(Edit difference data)
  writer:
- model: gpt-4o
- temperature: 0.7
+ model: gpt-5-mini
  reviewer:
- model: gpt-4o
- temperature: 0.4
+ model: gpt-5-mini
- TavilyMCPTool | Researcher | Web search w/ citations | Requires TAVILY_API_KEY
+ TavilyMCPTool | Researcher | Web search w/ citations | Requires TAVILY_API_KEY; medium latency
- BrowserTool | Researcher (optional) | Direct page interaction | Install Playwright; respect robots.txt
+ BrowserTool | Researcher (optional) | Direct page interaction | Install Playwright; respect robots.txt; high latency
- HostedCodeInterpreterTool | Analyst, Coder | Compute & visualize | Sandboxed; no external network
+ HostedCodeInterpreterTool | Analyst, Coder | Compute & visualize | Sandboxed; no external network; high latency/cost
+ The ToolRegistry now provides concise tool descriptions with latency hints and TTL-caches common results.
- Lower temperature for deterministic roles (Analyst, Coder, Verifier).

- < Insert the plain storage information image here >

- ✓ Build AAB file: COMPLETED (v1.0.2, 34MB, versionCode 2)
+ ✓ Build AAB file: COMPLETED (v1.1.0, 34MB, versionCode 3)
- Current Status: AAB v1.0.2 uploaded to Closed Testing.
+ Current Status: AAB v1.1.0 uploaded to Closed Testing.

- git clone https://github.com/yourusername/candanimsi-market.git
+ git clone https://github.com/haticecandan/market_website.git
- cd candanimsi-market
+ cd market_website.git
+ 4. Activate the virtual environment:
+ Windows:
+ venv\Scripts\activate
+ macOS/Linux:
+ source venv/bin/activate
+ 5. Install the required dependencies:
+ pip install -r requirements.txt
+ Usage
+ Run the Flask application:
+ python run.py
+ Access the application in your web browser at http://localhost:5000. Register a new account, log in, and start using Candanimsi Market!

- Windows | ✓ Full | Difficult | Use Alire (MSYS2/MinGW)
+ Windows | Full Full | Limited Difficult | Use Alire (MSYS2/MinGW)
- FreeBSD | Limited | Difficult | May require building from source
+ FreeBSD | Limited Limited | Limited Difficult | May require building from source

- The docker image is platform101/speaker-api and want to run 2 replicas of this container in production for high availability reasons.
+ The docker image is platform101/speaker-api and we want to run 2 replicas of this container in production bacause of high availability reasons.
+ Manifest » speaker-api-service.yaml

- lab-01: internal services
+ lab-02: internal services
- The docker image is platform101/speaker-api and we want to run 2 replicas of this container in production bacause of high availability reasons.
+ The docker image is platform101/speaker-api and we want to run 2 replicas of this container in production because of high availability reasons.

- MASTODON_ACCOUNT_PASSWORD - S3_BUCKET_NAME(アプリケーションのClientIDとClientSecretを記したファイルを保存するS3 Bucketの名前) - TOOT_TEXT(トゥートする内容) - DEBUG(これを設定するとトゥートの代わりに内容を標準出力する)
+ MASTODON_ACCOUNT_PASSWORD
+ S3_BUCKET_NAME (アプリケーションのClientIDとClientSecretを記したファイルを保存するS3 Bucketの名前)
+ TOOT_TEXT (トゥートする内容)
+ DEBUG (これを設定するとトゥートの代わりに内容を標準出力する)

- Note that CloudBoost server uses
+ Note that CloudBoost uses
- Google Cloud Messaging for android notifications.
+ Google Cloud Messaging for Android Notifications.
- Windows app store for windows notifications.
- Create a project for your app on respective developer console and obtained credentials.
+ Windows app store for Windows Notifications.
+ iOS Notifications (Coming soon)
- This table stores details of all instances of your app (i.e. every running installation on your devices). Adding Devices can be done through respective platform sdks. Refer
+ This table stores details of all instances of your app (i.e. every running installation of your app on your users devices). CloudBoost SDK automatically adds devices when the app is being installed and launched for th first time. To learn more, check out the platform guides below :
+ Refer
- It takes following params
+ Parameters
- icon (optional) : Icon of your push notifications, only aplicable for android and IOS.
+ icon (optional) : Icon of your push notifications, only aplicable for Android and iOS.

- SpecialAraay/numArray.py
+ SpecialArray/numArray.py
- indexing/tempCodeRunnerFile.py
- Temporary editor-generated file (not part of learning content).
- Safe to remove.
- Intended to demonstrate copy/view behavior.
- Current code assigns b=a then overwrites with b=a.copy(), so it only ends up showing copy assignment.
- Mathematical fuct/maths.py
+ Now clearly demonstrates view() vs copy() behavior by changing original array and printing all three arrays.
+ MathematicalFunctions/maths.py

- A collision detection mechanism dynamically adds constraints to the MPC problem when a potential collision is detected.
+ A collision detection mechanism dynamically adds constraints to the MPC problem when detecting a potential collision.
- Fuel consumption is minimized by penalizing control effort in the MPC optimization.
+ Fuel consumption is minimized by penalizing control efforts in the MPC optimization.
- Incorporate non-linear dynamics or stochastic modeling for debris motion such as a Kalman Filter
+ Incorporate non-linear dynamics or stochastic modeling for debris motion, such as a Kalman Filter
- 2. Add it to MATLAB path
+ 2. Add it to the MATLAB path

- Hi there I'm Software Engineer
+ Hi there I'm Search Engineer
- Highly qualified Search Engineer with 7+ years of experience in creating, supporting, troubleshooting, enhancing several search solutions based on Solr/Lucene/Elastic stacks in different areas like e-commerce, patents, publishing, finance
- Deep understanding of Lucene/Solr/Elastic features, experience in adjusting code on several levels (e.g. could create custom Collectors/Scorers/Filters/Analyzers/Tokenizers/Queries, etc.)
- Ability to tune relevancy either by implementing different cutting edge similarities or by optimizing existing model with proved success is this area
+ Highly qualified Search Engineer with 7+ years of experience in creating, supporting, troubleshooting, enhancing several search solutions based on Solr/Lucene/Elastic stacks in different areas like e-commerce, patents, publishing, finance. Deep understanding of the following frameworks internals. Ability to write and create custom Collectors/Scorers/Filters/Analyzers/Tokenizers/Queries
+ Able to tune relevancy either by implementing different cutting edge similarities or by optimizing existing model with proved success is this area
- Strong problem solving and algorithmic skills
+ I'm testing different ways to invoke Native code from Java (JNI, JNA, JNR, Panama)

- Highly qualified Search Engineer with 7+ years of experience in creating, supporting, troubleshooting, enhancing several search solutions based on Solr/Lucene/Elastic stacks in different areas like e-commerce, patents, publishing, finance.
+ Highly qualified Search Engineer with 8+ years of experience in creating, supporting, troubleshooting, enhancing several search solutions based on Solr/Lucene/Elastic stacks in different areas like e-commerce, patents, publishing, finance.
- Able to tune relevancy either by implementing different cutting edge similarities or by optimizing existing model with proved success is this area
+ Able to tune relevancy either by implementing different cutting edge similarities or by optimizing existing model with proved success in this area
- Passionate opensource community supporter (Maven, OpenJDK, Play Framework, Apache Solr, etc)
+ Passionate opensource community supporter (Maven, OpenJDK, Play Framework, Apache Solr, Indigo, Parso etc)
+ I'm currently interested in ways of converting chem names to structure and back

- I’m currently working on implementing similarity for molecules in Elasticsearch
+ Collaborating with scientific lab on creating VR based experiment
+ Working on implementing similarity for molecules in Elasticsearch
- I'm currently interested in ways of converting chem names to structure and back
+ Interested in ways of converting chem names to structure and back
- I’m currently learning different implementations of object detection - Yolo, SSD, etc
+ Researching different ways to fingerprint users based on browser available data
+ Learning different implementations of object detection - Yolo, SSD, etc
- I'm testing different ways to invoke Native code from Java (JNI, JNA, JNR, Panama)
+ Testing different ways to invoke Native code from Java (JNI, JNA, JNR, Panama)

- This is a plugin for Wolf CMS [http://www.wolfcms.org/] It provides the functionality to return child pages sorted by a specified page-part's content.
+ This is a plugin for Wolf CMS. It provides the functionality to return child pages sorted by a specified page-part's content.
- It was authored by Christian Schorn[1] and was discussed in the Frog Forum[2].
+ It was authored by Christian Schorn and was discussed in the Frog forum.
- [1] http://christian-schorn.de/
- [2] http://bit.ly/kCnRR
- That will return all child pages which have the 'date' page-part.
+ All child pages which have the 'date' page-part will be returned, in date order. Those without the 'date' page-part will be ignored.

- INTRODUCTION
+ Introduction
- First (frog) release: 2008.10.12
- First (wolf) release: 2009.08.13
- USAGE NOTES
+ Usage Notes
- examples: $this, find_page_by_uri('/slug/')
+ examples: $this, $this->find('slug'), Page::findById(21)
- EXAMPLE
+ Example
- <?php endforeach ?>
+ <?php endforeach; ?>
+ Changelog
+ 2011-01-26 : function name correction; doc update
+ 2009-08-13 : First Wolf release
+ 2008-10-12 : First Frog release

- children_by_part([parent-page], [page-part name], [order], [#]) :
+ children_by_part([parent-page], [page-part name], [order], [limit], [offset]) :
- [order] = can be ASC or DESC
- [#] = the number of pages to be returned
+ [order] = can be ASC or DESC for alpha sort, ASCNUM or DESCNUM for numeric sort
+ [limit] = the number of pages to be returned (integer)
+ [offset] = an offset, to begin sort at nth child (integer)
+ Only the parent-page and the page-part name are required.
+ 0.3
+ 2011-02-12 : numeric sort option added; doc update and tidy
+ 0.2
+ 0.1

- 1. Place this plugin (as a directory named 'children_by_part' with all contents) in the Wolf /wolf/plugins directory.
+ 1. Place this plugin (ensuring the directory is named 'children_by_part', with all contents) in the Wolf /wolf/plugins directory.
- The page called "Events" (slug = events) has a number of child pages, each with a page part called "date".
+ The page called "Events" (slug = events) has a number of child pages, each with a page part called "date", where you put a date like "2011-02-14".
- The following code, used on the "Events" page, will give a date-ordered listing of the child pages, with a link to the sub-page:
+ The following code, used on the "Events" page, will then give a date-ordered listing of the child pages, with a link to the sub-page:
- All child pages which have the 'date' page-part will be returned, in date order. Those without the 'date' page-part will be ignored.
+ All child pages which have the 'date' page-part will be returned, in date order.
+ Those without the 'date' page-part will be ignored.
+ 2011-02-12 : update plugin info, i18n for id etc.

**WHAT TO DO:** From the data above, reproduce word for word the lines running from the line with "- It was authored" to the line with "- [2] http://bit.ly/kCnRR", ends included.

**RESPONSE AREA:**
- It was authored by Christian Schorn[1] and was discussed in the Frog Forum[2].
+ It was authored by Christian Schorn and was discussed in the Frog forum.
- [1] http://christian-schorn.de/
- [2] http://bit.ly/kCnRR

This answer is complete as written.